JP Radar Kediri- Bagi peternak yang ingin memulai usaha beternak ayam, memilih antara ayam petelur dan ayam broiler menjadi keputusan penting. Keduanya memiliki keunggulan dan tantangan masing-masing, tergantung pada tujuan beternak dan strategi bisnis yang diterapkan. Memahami perbedaan antara keduanya dapat membantu peternak menentukan pilihan terbaik sesuai dengan kebutuhan dan modal yang dimiliki.
Ayam petelur dibudidayakan untuk menghasilkan telur dalam jangka panjang. Ayam ini mulai bertelur pada usia 4-5 bulan dan dapat terus bertelur hingga 1,5–2 tahun. Sementara itu, ayam broiler dikembangkan khusus untuk produksi daging dengan waktu panen yang jauh lebih cepat, yaitu hanya sekitar 4–6 minggu. Dari segi waktu produksi, ayam broiler lebih menguntungkan dalam jangka pendek, sedangkan ayam petelur memberikan keuntungan secara bertahap dalam jangka panjang.

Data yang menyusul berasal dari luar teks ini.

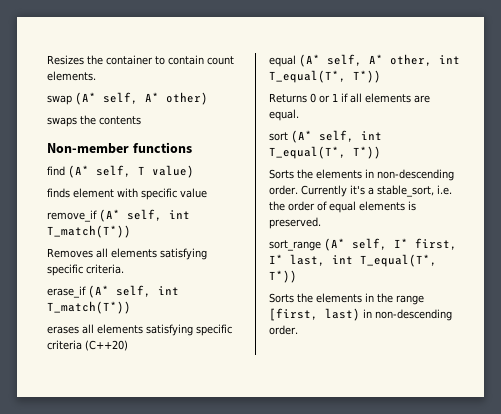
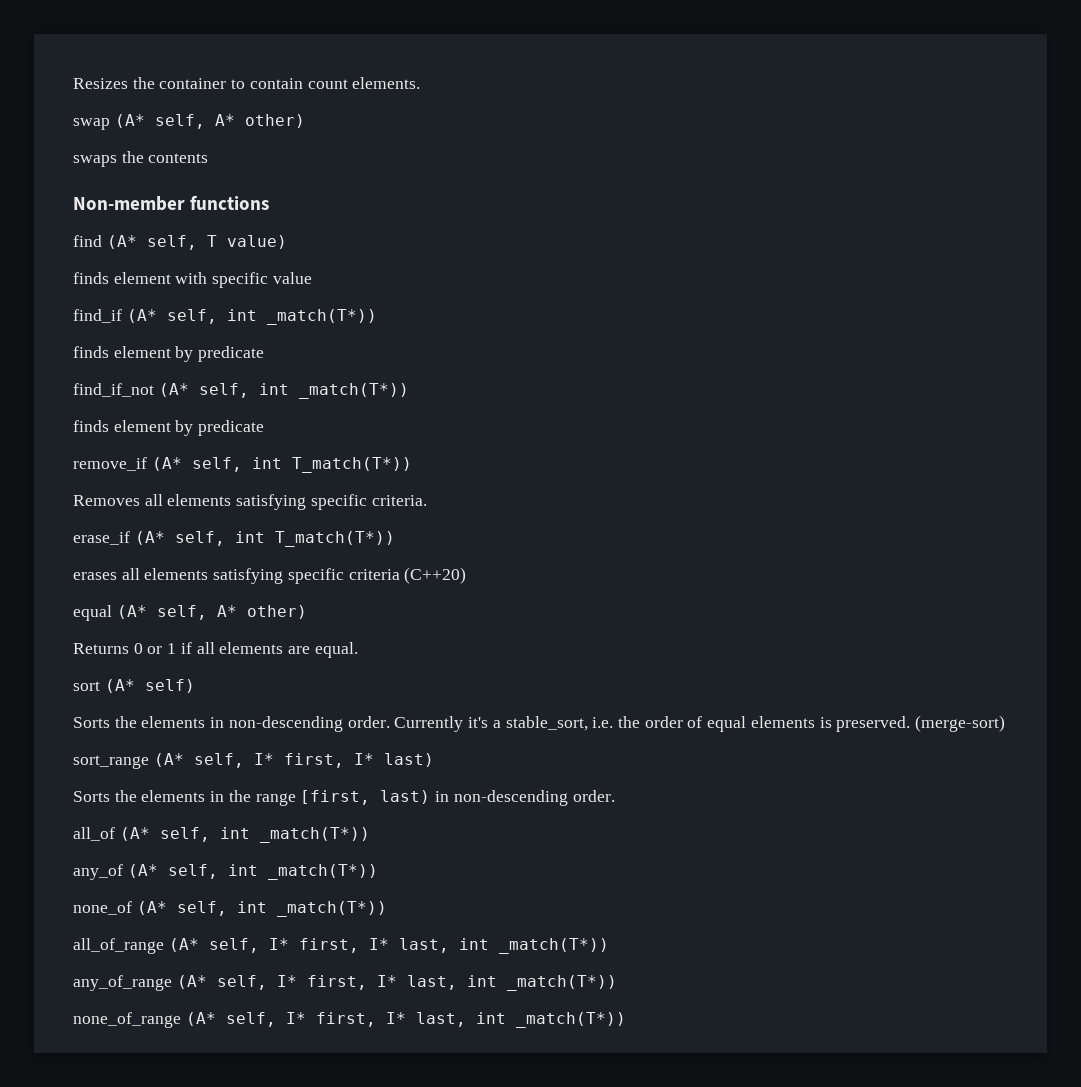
(207, 193) none -> [73,309,377,325] [73,346,265,362] [73,383,409,399] [73,420,265,436] // find_if (A* self, int _match(T*)) // finds element by predicate // find_if_not (A* self, int _match(T*)) // finds element by predicate
[390,54,460,66] [269,70,381,83] other, int T_equal(T*, T*)) -> [246,605,307,619] other)
[319,130,382,142] [269,146,381,159] self, int T_equal(T*, T*)) -> [144,679,195,693] self)
(321, 223) none -> [915,715,1006,732] (merge-sort)
[290,254,437,267] [269,270,297,283] last, int T_equal(T*, T*)) -> [383,753,434,767] last)
(298, 330) none -> [73,827,370,843] [73,864,378,880] [73,901,387,917] [73,938,609,954] [73,975,617,991] [73,1012,626,1028] // all_of (A* self, int _match(T*)) // any_of (A* self, int _match(T*)) // none_of (A* self, int _match(T*)) // all_of_range (A* self, I* first, I* last, int _match(T*)) // any_of_range (A* self, I* first, I* last, int _match(T*)) // none_of_range (A* self, I* first, I* last, int _match(T*))

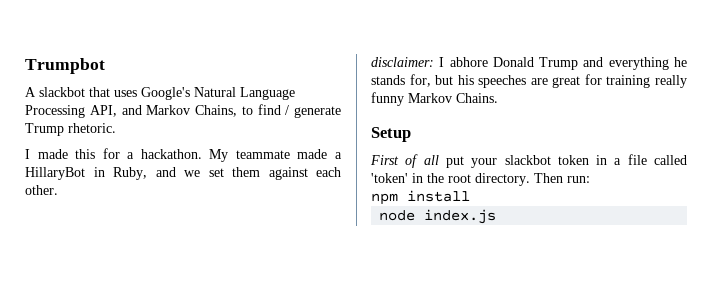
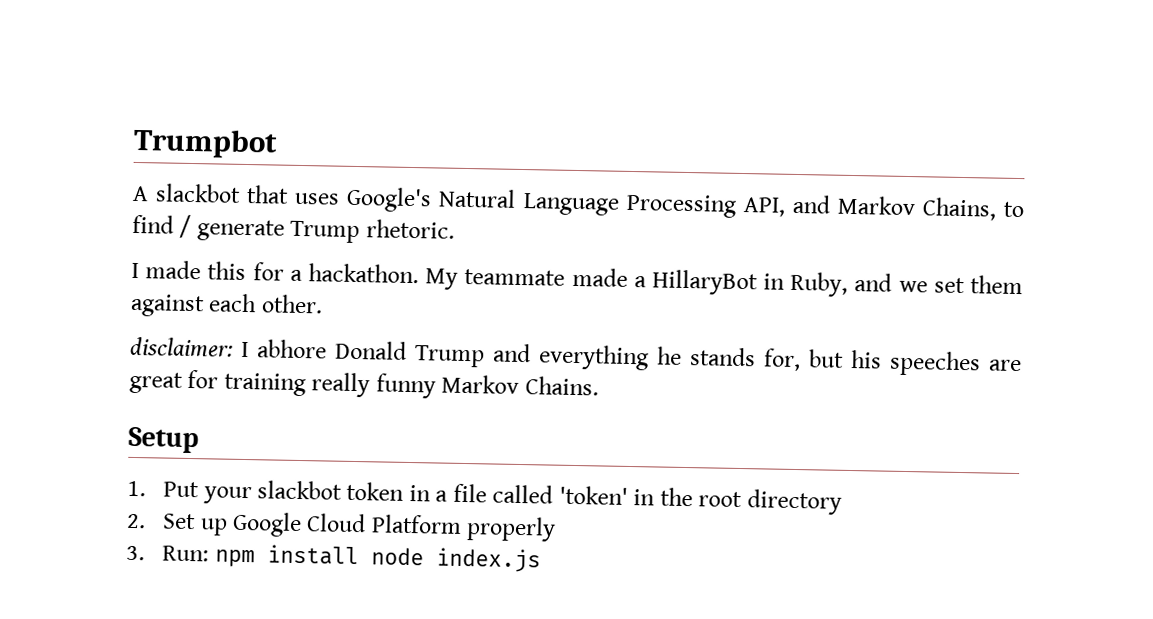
[370,154,464,168] First of all put -> [127,480,200,498] 1. Put
[475,173,590,186] directory. Then run: // -> [746,489,842,515] [126,511,557,542] [126,545,210,562] directory // 2. Set up Google Cloud Platform properly // 3. Run:
(470, 196) // -> (359, 555) none

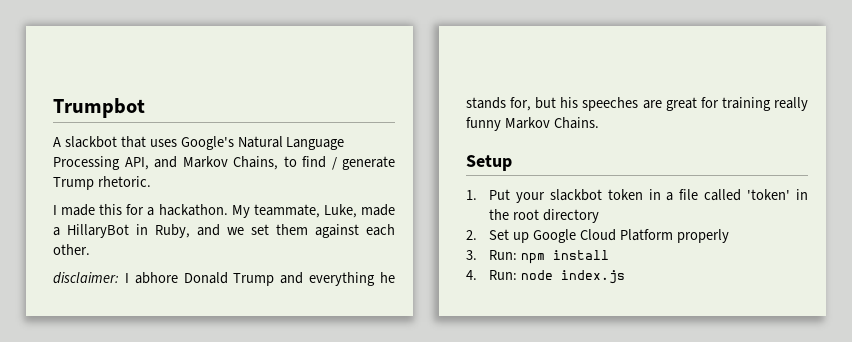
[464,268,566,286] teammate -> [253,204,357,218] teammate, Luke,
(359, 555) none -> [466,270,518,280] // 4. Run:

Baca Juga: Ini 4 Cara Naikkan Cita Rasa Kopi dengan Roasting Tepat
Perbedaan lain terletak pada kebutuhan pakan dan biaya operasional. Ayam petelur membutuhkan pakan berkualitas tinggi dalam jangka panjang agar produksi telur tetap stabil. Sebaliknya, ayam broiler mengonsumsi pakan dalam jumlah besar dalam waktu singkat untuk mencapai bobot ideal sebelum dipanen. Dengan kata lain, ayam broiler lebih cepat menghasilkan uang tetapi membutuhkan manajemen yang ketat dalam pemeliharaan.
Keuntungan dari beternak ayam petelur berasal dari hasil penjualan telur yang berkelanjutan, sehingga pendapatan bisa lebih stabil. Namun, ayam petelur rentan terhadap stres dan produktivitasnya bisa menurun jika tidak dirawat dengan baik. Sementara itu, ayam broiler menawarkan keuntungan cepat, tetapi harganya fluktuatif dan lebih rentan terhadap penyakit, sehingga membutuhkan perhatian ekstra dalam perawatan.
Bagi peternak yang mencari penghasilan stabil dalam jangka panjang, ayam petelur bisa menjadi pilihan yang lebih baik. Namun, jika ingin mendapatkan keuntungan cepat dengan modal yang lebih besar dalam waktu singkat, ayam broiler bisa menjadi solusi. Keduanya memiliki potensi bisnis yang menjanjikan, tergantung pada strategi dan manajemen yang diterapkan oleh peternak.
Memilih jenis ayam yang tepat sangat bergantung pada tujuan dan kesiapan dalam beternak. Dengan pemahaman yang baik mengenai perbedaan ayam petelur dan broiler, peternak bisa mengembangkan usaha ternaknya dengan lebih efektif dan mengoptimalkan keuntungan dari bisnis ayam ternak.